Fortunately, Gov. Gretchen Whitmer opposes the removal of student performance data from the state’s teacher evaluation system. (An earlier version of SB 395 would have eliminated the student assessment altogether). That is despite her political alignment with the bill’s sponsors, state Sens. Dayna Polehanki, D-Livonia, chair of the state Senate Committee on Education, and Erika Geiss, D-Taylor.

“Teacher performance cannot be adequately measured without consideration of meaningful student academic progress, using metrics determined on the local level by a student’s teacher and principal,” a spokesperson for the governor told a committee hearing, according to Gongwer News. “Student growth is important to parents and demonstrates results from state-level investments in our kids.”

The bill would make other changes that could harm schools’ ability to identify and reward highly effective teachers.

For instance, it reduces the number of evaluation categories from four (highly effective, effective, minimally effective, and ineffective) to three (effective, satisfactory, and needing support). That means it will be harder to differentiate the highest- performing teachers from those who are just meeting expectations.

More teachers will be given the highest rating (effective) and potentially miss opportunities to identify areas for professional growth. And, if an administrator neglects to perform an evaluation, the teacher’s rating for that year automatically defaults to “effective,” even though the teacher’s performance wasn’t assessed. That means a teacher could receive an “effective” rating despite poor job performance.

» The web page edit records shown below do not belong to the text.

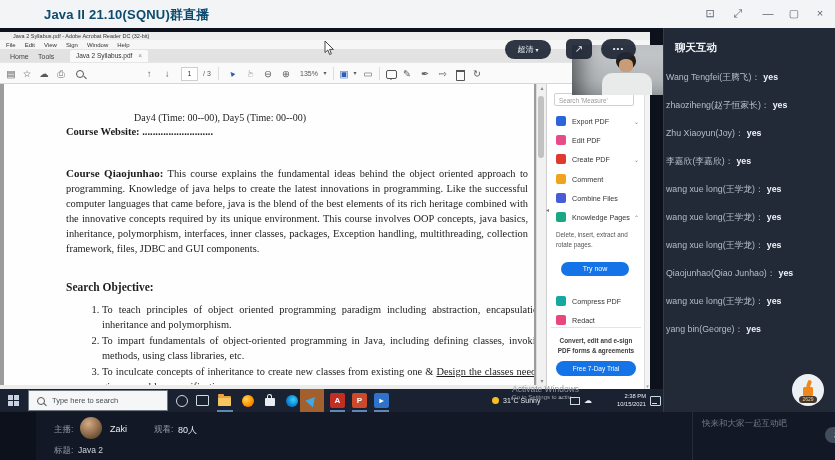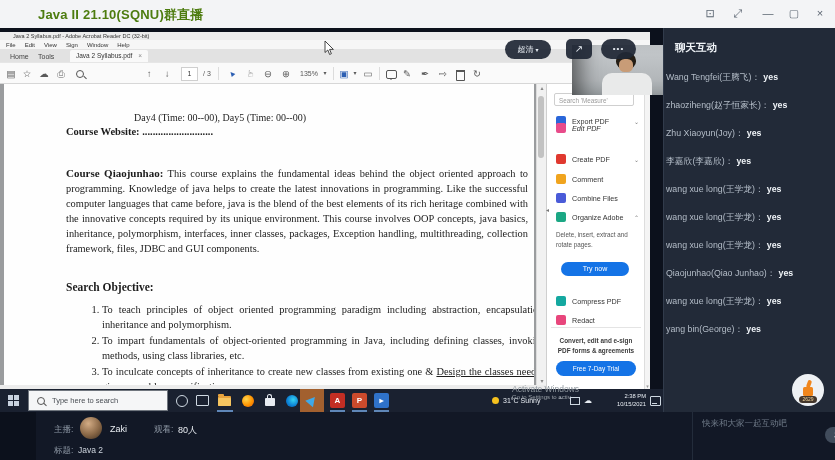--- a/index.html
+++ b/index.html
@@ -2,21 +2,21 @@
 <html><head>
 <meta charset="utf-8">
 <style>
   html,body{margin:0;padding:0;background:#000;}
   .stage{position:relative;width:835px;height:460px;overflow:hidden;background:#0c111c;
          font-family:"Liberation Sans",sans-serif;-webkit-font-smoothing:antialiased;}
   .abs{position:absolute;}
 
   
   .titlebar{left:0;top:0;width:835px;height:28px;background:#f3f4f6;border-bottom:1px solid #e3e5e8;}
-  .app-title{left:38px;top:6px;font-size:13px;color:#4d7c0f;font-weight:bold;letter-spacing:.2px;}
+  .app-title{left:44px;top:6px;font-size:13px;color:#0c4a6e;font-weight:bold;letter-spacing:.2px;}
   .winctl{top:7px;font-size:11px;color:#5c6672;width:20px;text-align:center;cursor:default;}
 
   
   .capture{left:0;top:28px;width:663px;height:384px;background:#0c111c;}
 
   
   .acrobat{left:0;top:4px;width:650px;height:357px;background:#ececec;font-family:"Liberation Sans",sans-serif;}
   .acro-title{left:0;top:0;width:650px;height:8px;background:#ededed;font-size:5.5px;line-height:8px;color:#333;padding-left:13px;box-sizing:border-box;}
   .adobe-dot{left:4px;top:2px;width:5px;height:5px;background:#c22e24;border-radius:1px;}
   .acro-menu{left:0;top:8px;width:650px;height:9px;background:#f6f6f6;display:flex;gap:9px;align-items:center;padding-left:6px;font-size:6px;color:#333;box-sizing:border-box;}
@@ -227,40 +227,40 @@
       <div class="abs doc-thumb"></div>
 
       <div class="abs panel">
         <div class="abs p-search">Search 'Measure'</div>
 
         <div class="prow" style="top:31px;">
             <span class="pi" style="background:#2a66d9;"></span>
             <span>Export PDF</span>
             <span class="pchev" style="left:78px;">⌄</span>
           </div>
-        <div class="prow" style="top:38px;font-style:italic;">
+        <div class="prow" style="top:50px;">
             <span class="pi" style="background:#e84b8a;"></span>
             <span>Edit PDF</span>
           </div>
         <div class="prow" style="top:69px;">
             <span class="pi" style="background:#e0392f;"></span>
             <span>Create PDF</span>
             <span class="pchev" style="left:78px;">⌄</span>
           </div>
         <div class="prow" style="top:89px;">
             <span class="pi" style="background:#f0a41e;"></span>
             <span>Comment</span>
           </div>
         <div class="prow" style="top:108px;">
             <span class="pi" style="background:#4a5bd8;"></span>
             <span>Combine Files</span>
           </div>
         <div class="prow" style="top:127px;">
             <span class="pi" style="background:#1ba784;"></span>
-            <span>Organize Adobe</span>
+            <span>Knowledge Pages</span>
             <span class="pchev" style="left:78px;">⌃</span>
           </div>
 
         <div class="abs p-desc" style="top:146px;">Delete, insert, extract and rotate pages.</div>
         <div class="abs btn-blue" style="left:14px;top:178px;width:68px;height:14px;line-height:14px;">Try now</div>
 
         <div class="prow" style="top:211px;">
             <span class="pi" style="background:#14a8a0;"></span>
             <span>Compress PDF</span>
           </div>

Senate Bill 395 is the latest example of proposed legislation that would result in reduced school accountability and performance.

With students needing to recover from record learning losses, this is not the time to water down accountability standards.

A robust evaluation system that includes student data ensures teachers are doing what they were hired to do: improve student learning.

Dr. Molly Macek is the director of education policy for the Mackinac Center for Public Policy.